= WHAT NEEDS TO BE DONE =
Report the number of lines below in which the word "span" occurs. Nothing else is needed.

= RAW DATA =
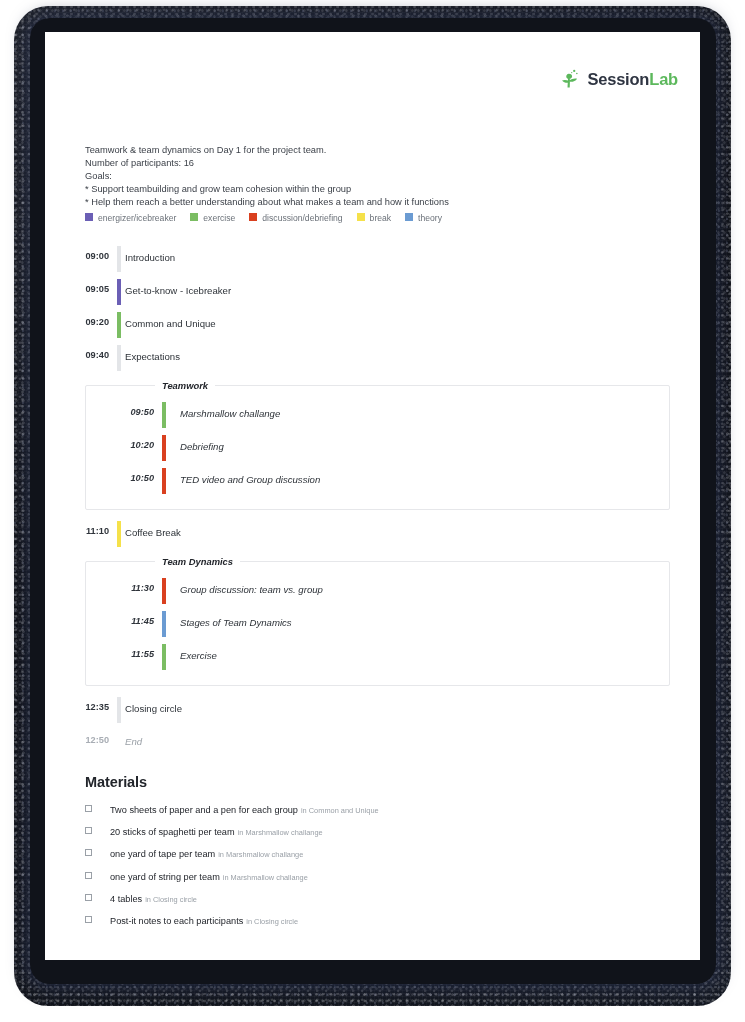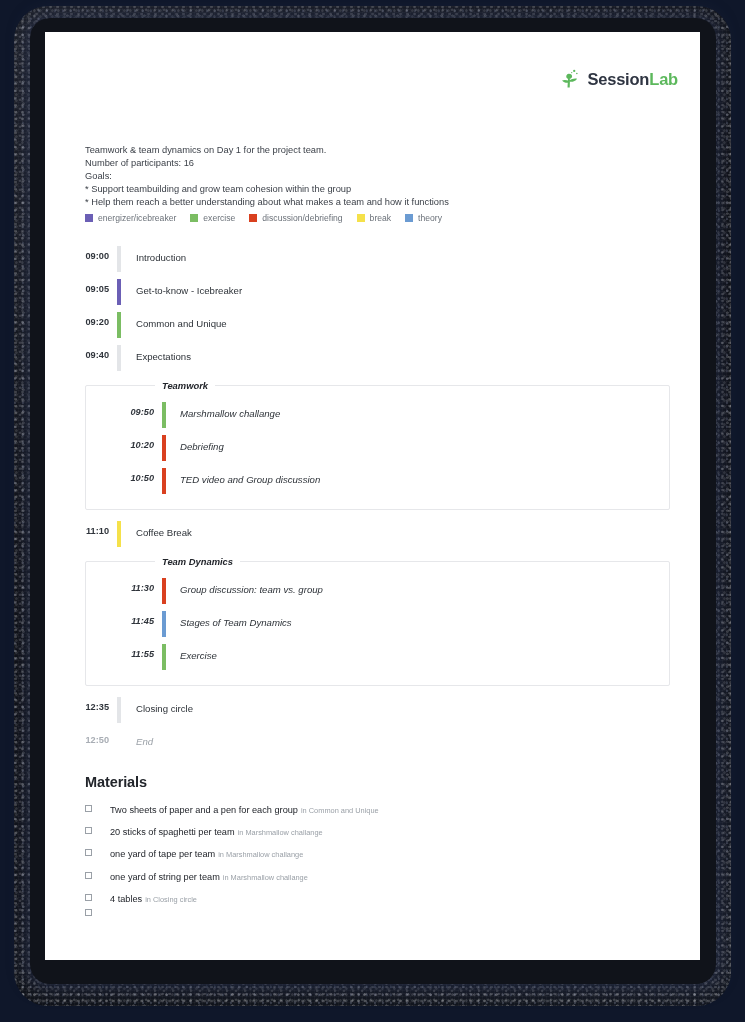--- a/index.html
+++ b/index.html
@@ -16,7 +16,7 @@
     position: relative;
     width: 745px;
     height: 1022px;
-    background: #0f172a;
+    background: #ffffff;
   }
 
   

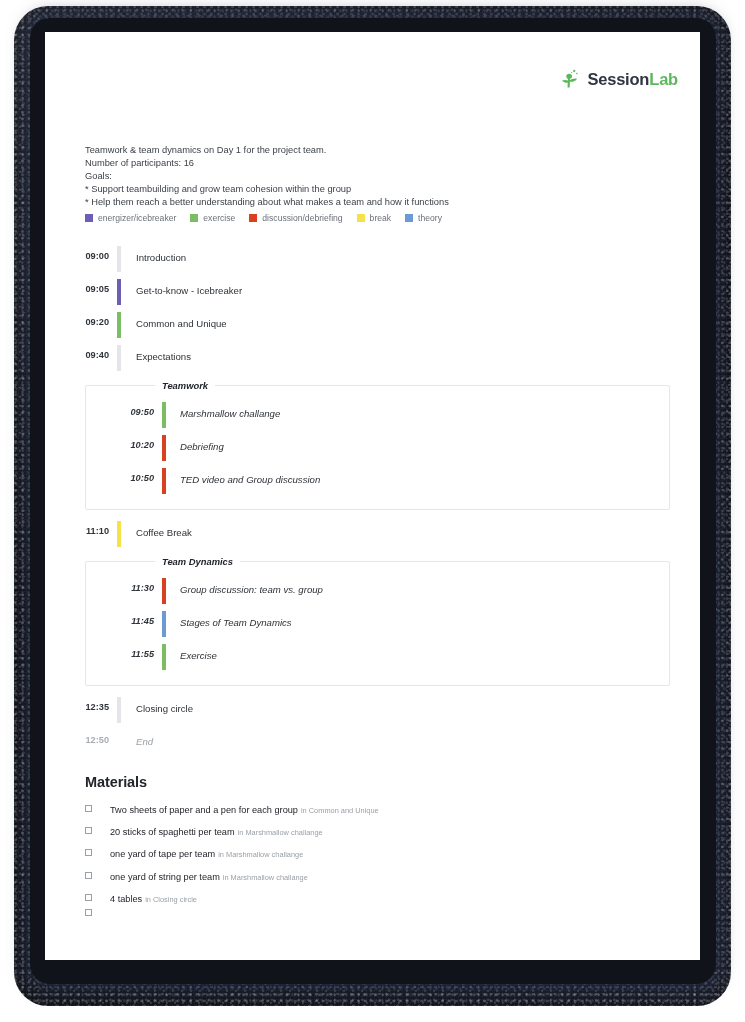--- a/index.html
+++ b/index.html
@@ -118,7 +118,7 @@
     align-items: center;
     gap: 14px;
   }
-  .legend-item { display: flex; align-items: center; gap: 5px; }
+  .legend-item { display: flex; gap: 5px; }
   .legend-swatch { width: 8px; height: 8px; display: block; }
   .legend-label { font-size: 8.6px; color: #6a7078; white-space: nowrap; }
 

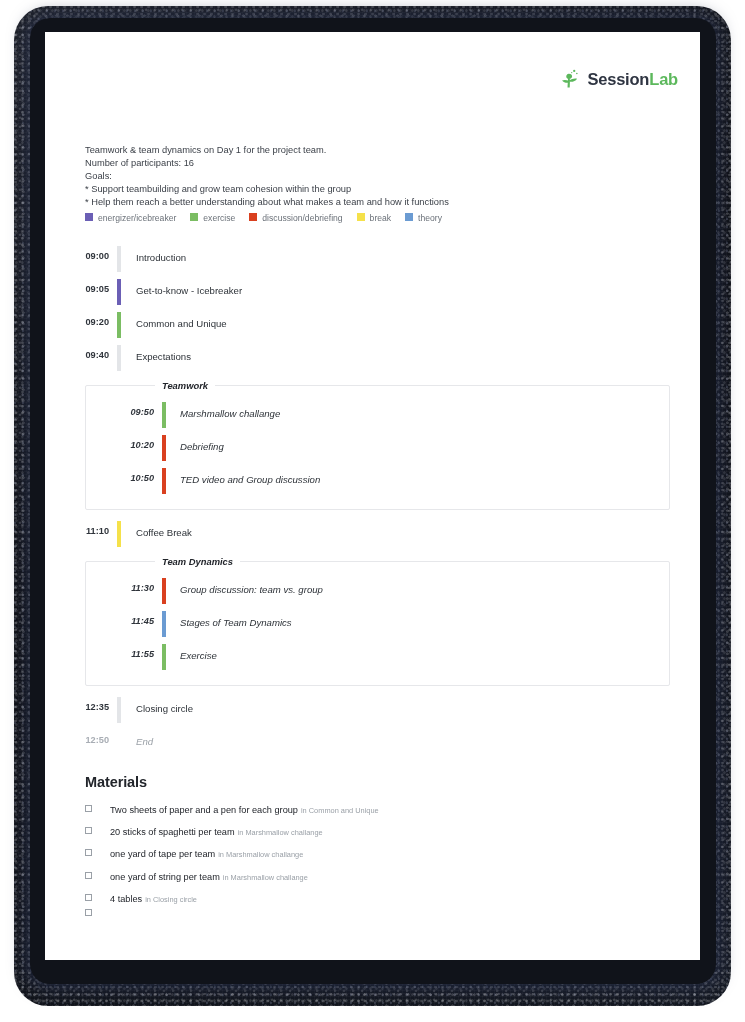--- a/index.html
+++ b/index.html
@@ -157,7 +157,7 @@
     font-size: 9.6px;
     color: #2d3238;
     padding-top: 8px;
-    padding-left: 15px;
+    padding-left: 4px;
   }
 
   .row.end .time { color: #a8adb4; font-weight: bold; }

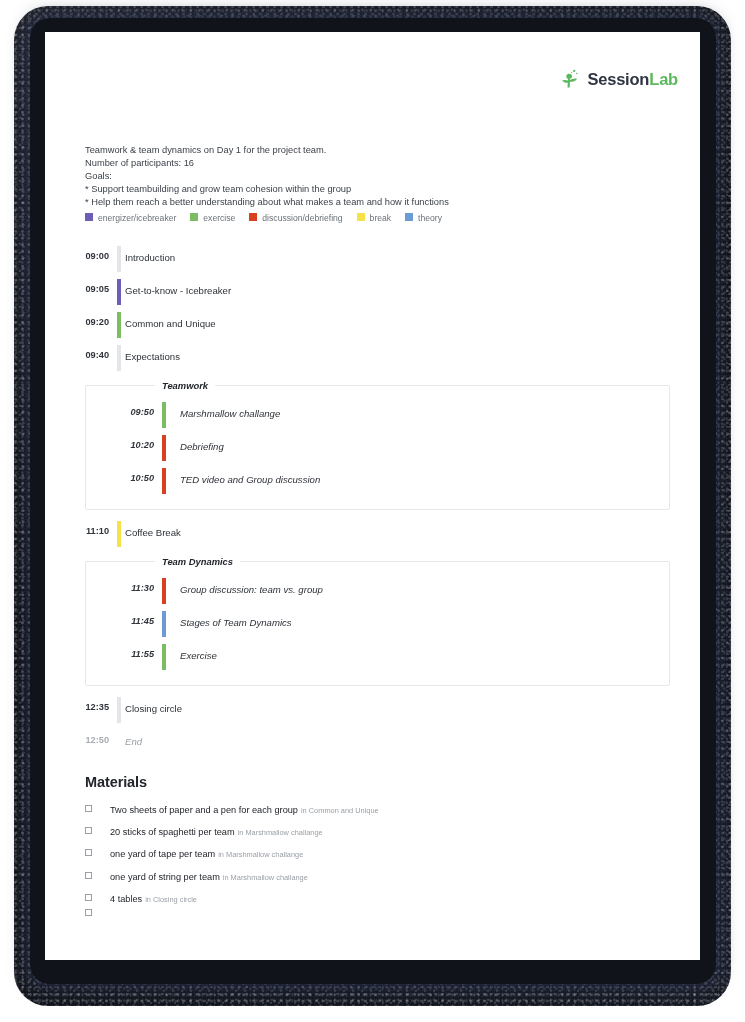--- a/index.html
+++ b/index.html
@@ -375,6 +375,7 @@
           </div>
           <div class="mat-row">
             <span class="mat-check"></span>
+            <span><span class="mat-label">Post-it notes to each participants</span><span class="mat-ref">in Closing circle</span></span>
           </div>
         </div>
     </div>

= REPLY TO THE EXERCISE =
2